Well the thing you probably missed was that while this vector (1,1,0) has two components that are 1 unit long, its entire length is the square root of both components squared, which is in this case about 1.41 (Sqrt(2)). When the vector is normalized this whole length is shortened to 1 and the components become shorter than 1 unit.

Your example:

Starting vector: (1,1,0), length = 1.41

Normalized: (0.7,0.7,0), length = 1

Times two: (1.4,1.4,0), length = 2 (times your circle’s radius)

Ahhhhhhhhh This is what I enjoy about JME3 and the community - I learn something new every day.
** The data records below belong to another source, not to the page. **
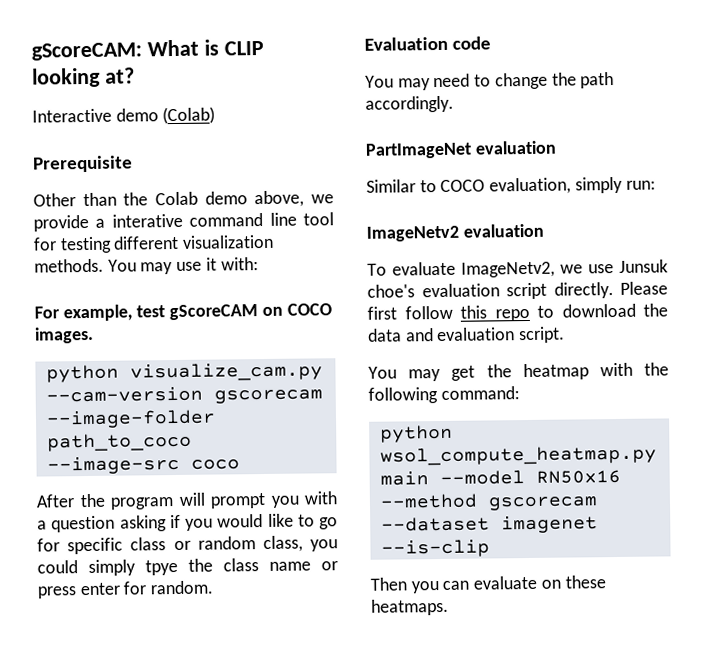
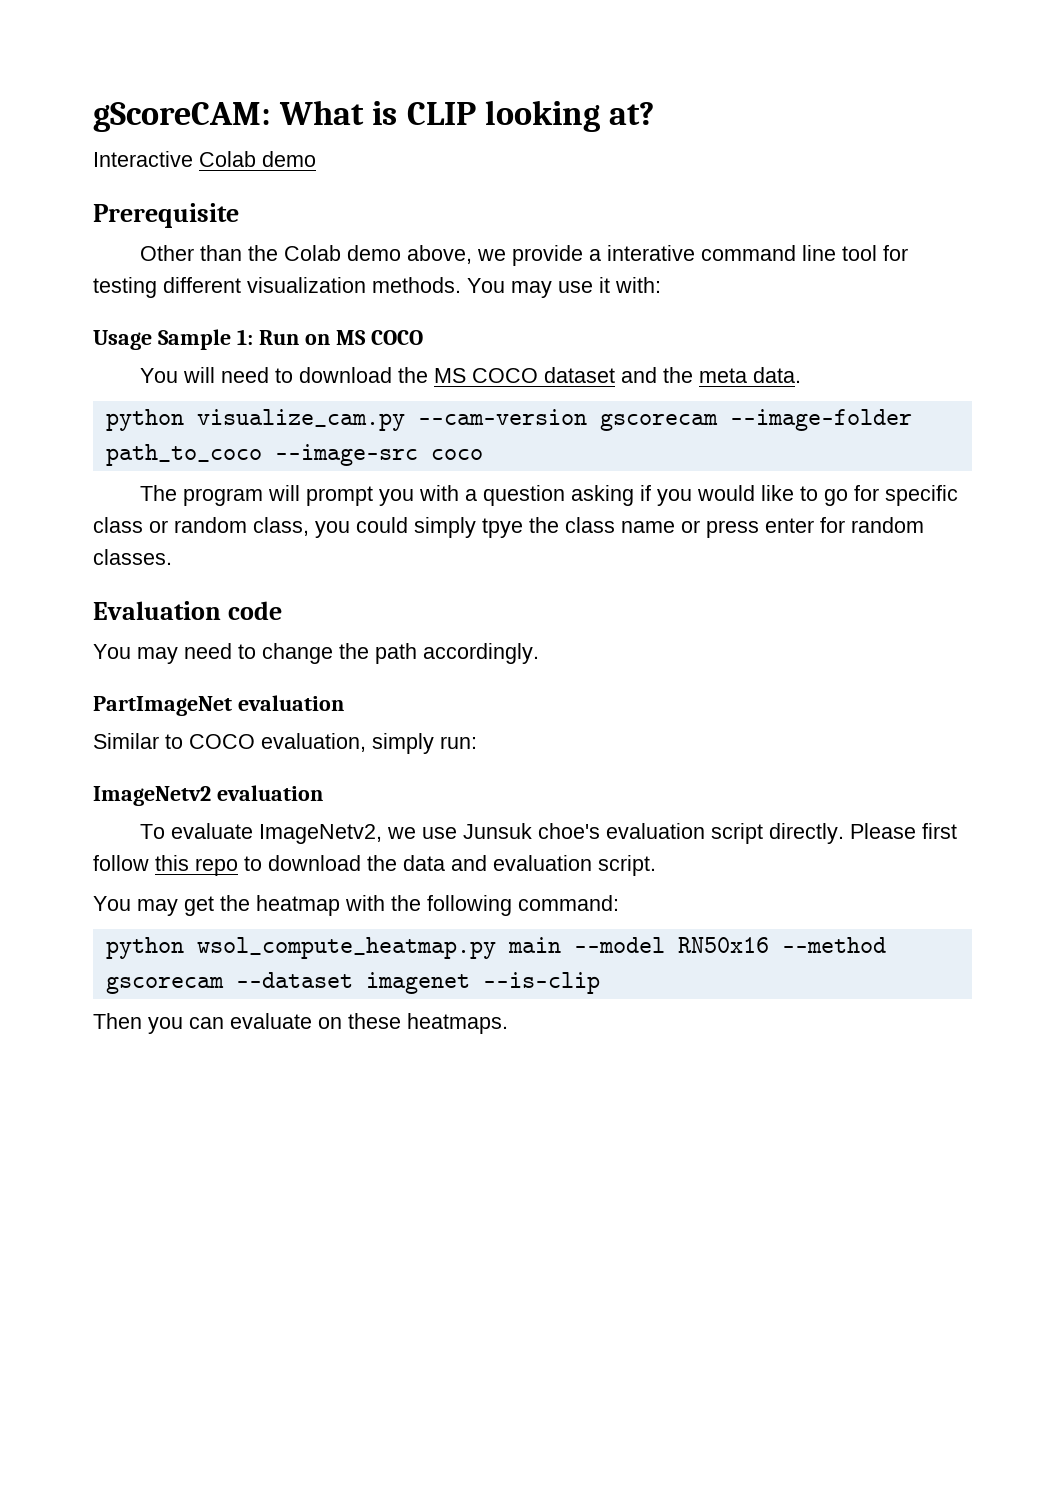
[115,106,216,125] demo (Colab) -> [199,151,316,167] Colab demo
[34,303,332,322] [34,326,94,344] For example, test gScoreCAM on COCO images. -> [93,329,423,350] [140,367,802,383] Usage Sample 1: Run on MS COCO // You will need to download the MS COCO dataset and the meta data.
[36,493,105,508] After the -> [140,485,178,501] The
[150,580,214,595] random. -> [851,517,924,533] [93,549,172,565] random classes.

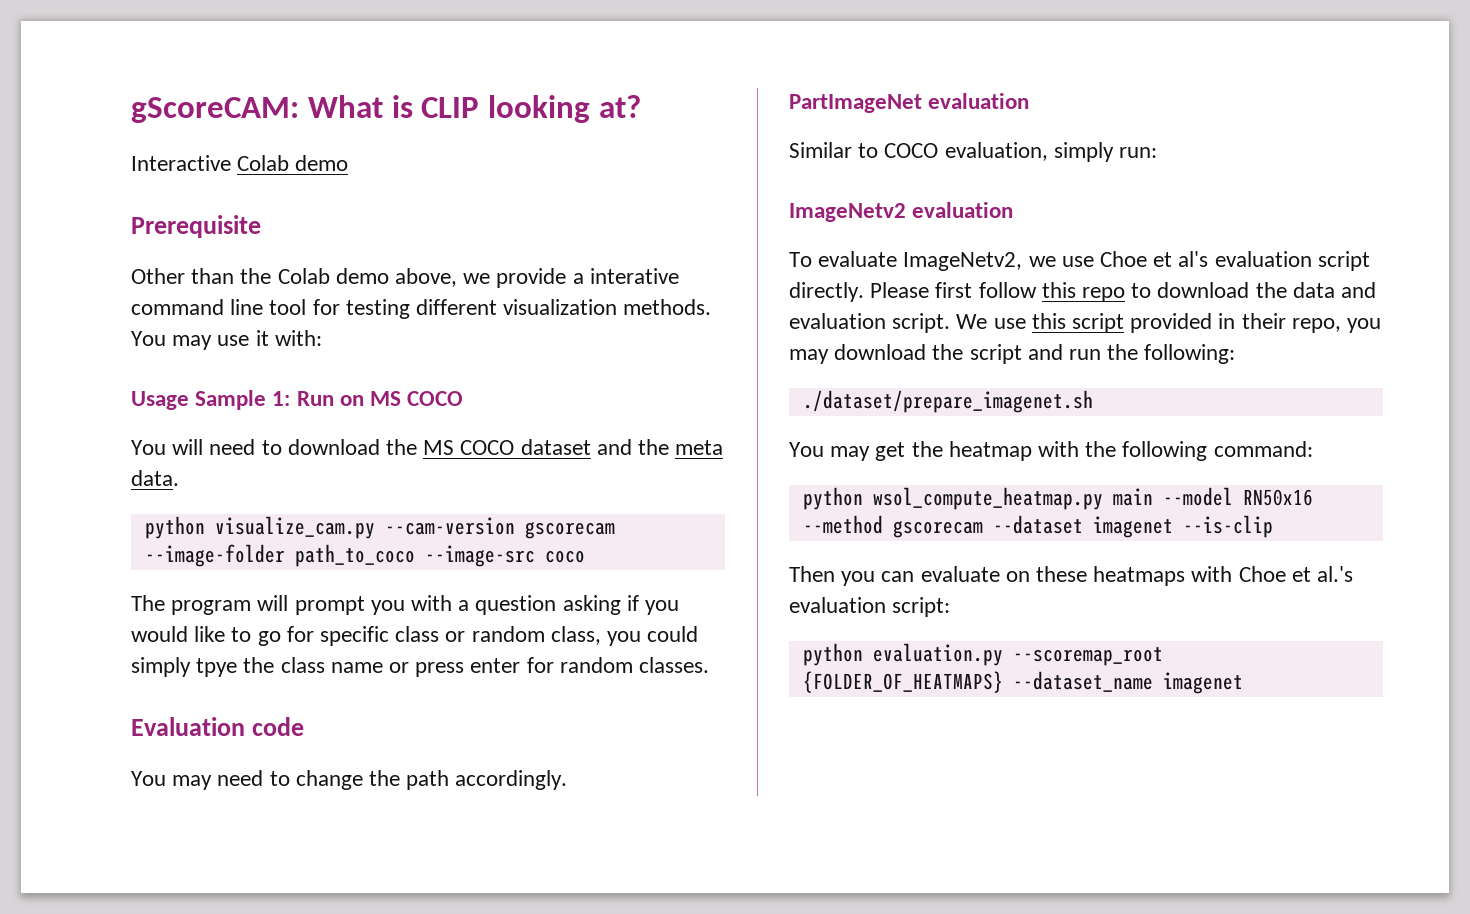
[463,823,601,839] Junsuk choe's -> [1100,251,1209,267] Choe et al's
(656, 865) none -> [956,313,1382,333] [789,344,1236,364] [802,390,1093,413] We use this script provided in their repo, you may download the script and run the following: // ./dataset/prepare_imagenet.sh
[407,1013,508,1034] heatmaps. -> [1093,566,1354,586] [789,597,951,617] [802,643,1163,666] [802,671,1243,694] heatmaps with Choe et al.'s evaluation script: // python evaluation.py --scoremap_root {FOLDER_OF_HEATMAPS} --dataset_name imagenet

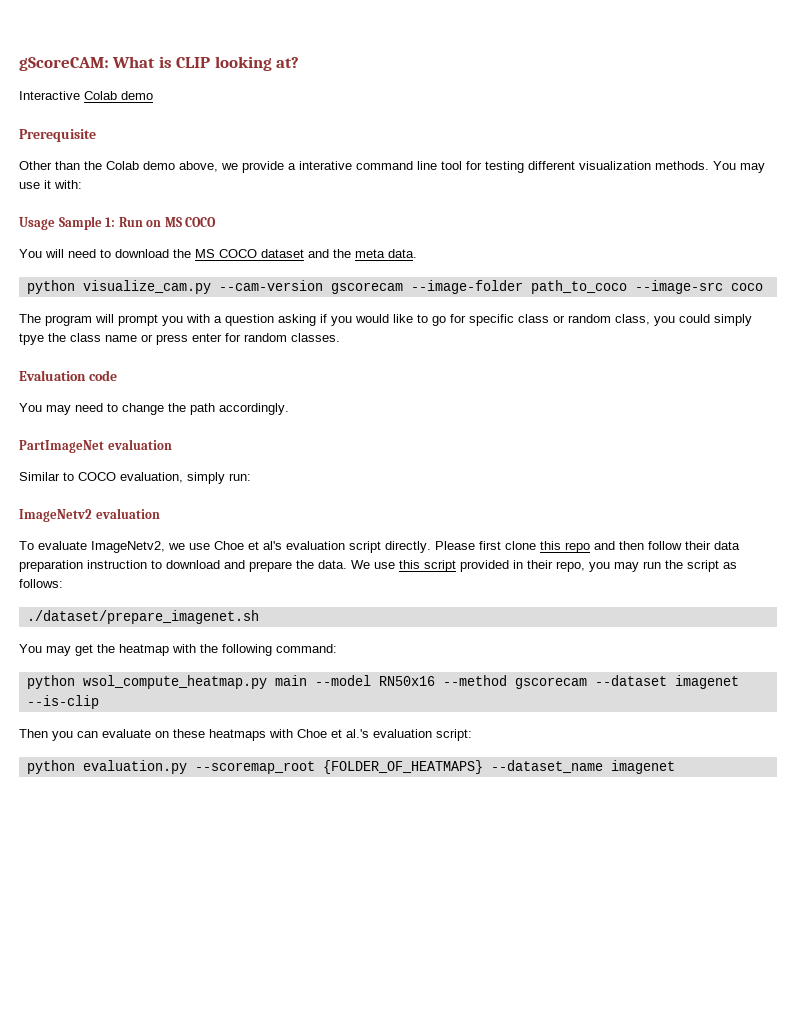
[978,282,1037,298] follow -> [505,541,536,550] clone
[1131,282,1377,298] [789,313,951,333] to download the data and evaluation script. -> [594,541,740,550] [19,560,347,572] and then follow their data preparation instruction to download and prepare the data.
[834,344,927,360] download -> [643,561,661,569] run
[1027,344,1236,364] and run the following: -> [723,562,737,569] [19,579,63,588] as follows:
Thank you both for the solution and the explanation. I understand perfectly now although I think completing the Khan Academy Geometry and Trigonometry courses would be a smart move on my part. School was a long time ago for me

You could use interpolate, I dont like this function because it changes the parameter, but you can allways look at the code and create an similar function:

Vector3f va = new Vector3f(0,2,0);
Vector3f vb = new Vector3f(2,0,0);
Vector3f vc = va.clone().interpolate(vb, 0.5f).normalize().mult(va.length());

But interpolate is the slow way to go in this case. If you want a midpoint then just take the midpoint:
va.add(vb).divide(2).normalize().mult(va.length())